The announcement of the new global threat and the need to mobilize resources over the next several years to “defend” against the demonic Soviet Union led to the recommendations for action in the famous Truman Doctrine speech to Congress in March, 1947. These put the US on a war path that would cost more than 10 million lives, international and American, and at least $5 trillion by the twenty-first century.

So the decisions made between 1945 and 1947 presaged a dramatic shift in United States foreign policy that had enormous consequences for both its own citizens and the world. Decision-makers in the Truman administration who favored maintaining some semblance of cooperation with the former Soviet Union lost their influence. Even some of Truman’s hardline advisors like George Kennan felt the evolving policies went too far in terms of bellicosity.

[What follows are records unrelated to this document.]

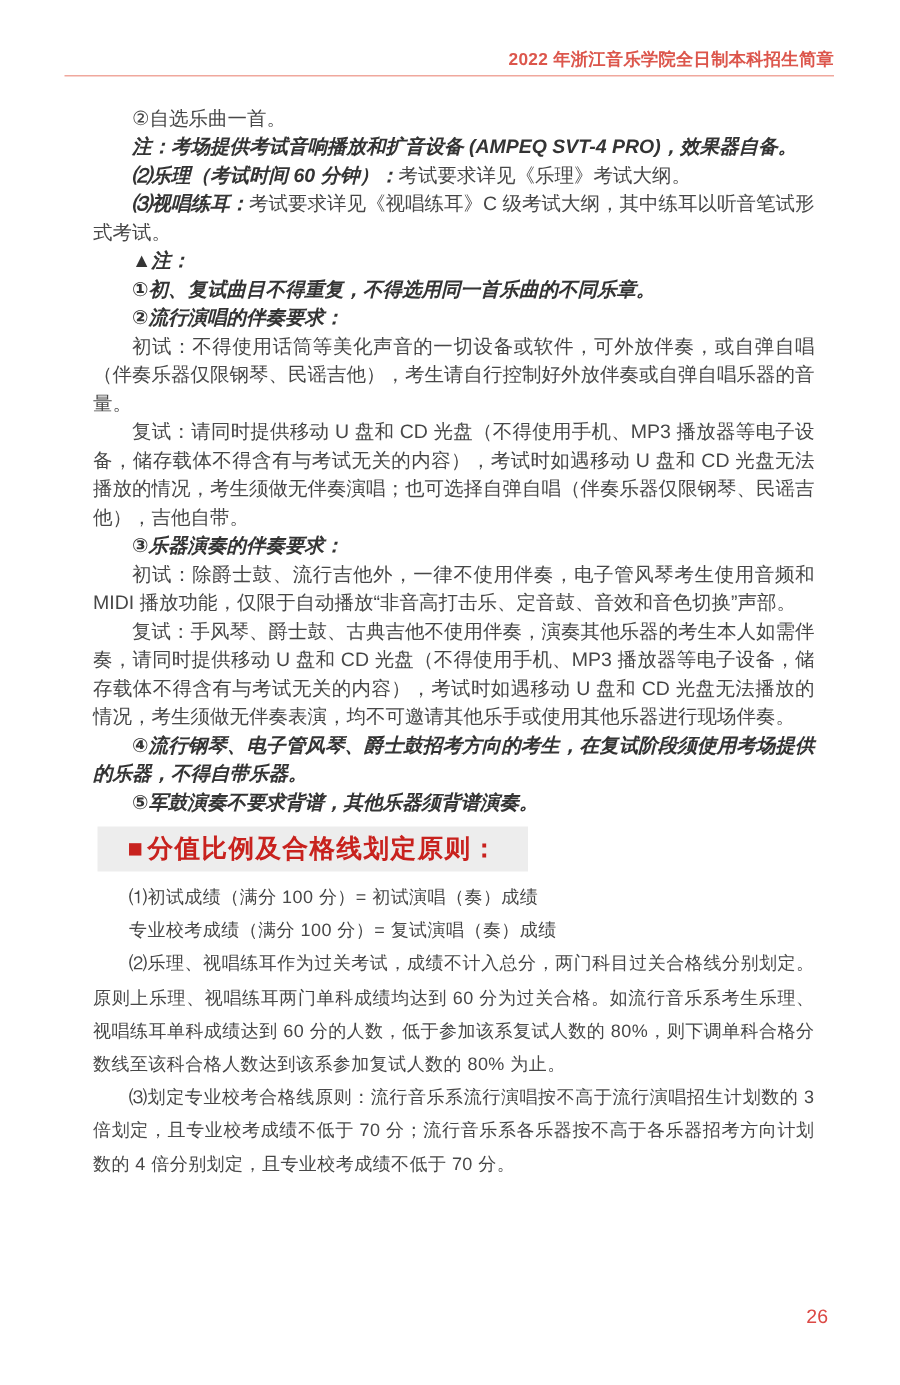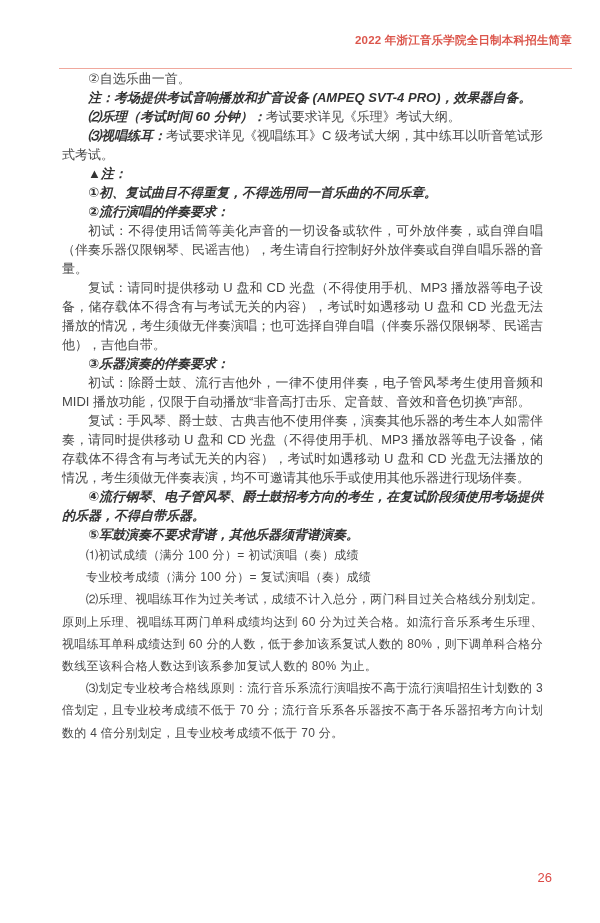"2022 年浙江音乐学院全日制本科招生简章" .header { left: 59px -> 43px; padding-bottom: 20px -> 2px }
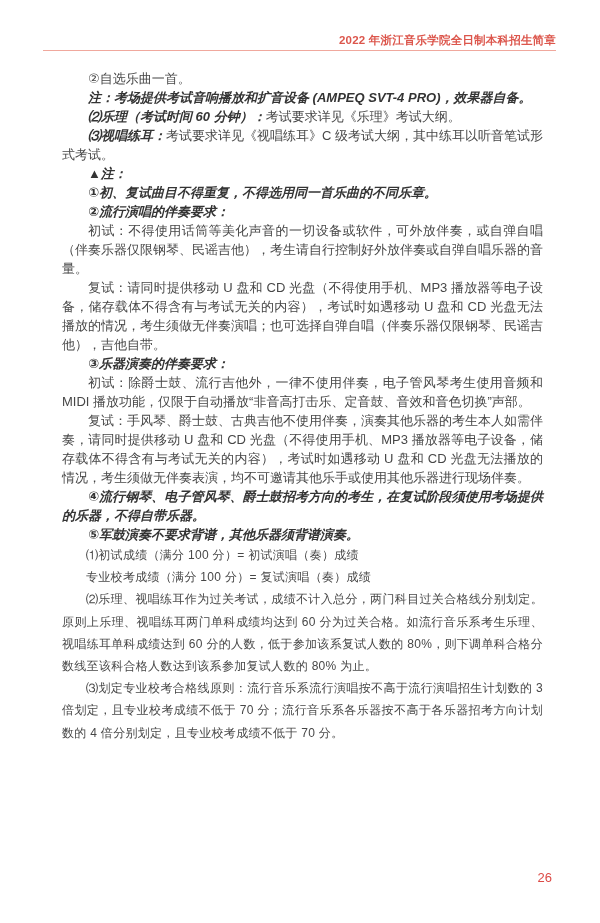"■分值比例及合格线划定原则：" div.heading-row { html: none -> <div> <span><span>■</span><span>分值比例及合格线划定原则：</span></span> </div> }
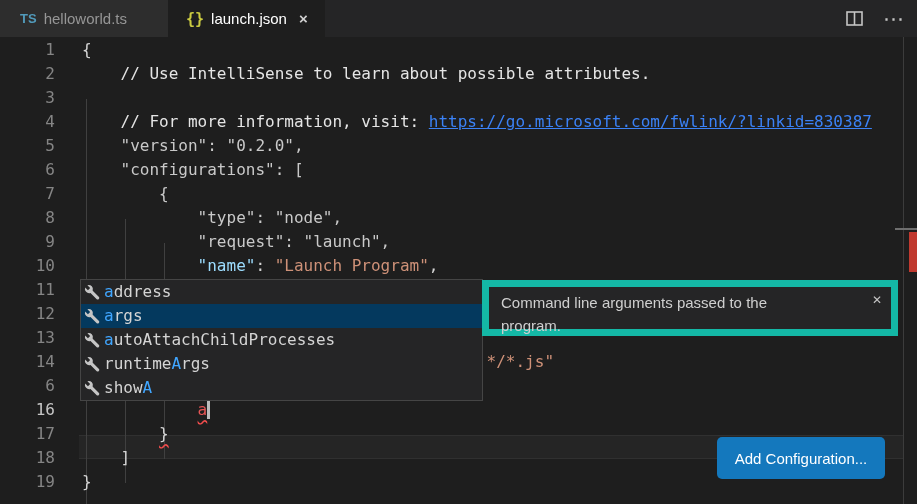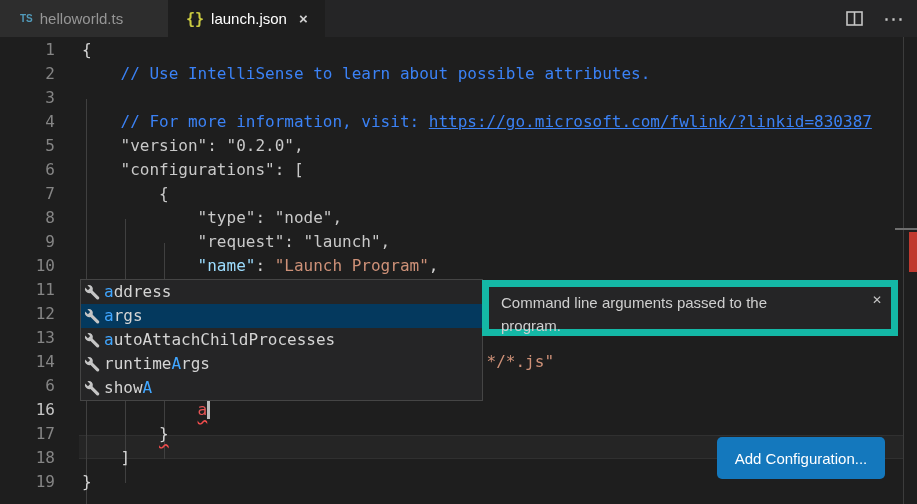"TS" .ts-icon { font-size: 10px -> 13px }
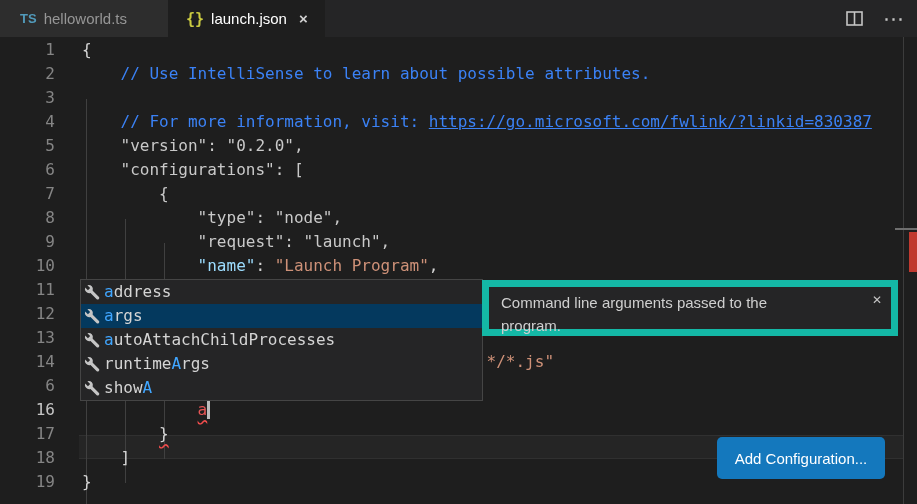"// Use IntelliSense to learn" .tok-comment { color: #3b82f6 -> #e5e5e5 }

From Global Conflict Management to Renewed Global Military Madness

Fast-forward some 65 years. President Obama, from 2008 to 2013, continued the Bush war in Afghanistan, ordered drone attacks on alleged terrorist targets in Pakistan, Yemen, and Somalia, and authorized covert support for destabilization of populist regimes in Latin America. In contrast, at the same time, he has tried to create a more “realist” panoply of policies based on diplomacy and modest recognition that there were limits to US power. During the President’s second term, the United States partnered with Russia to curb Syria’s brutal war on its citizens and Russia, Iran, and the United States began to make progress in arms negotiations.

But then, with the aid of undercover US operatives, rebels overthrew a Ukraine government in February 2014 that had close ties with Russia.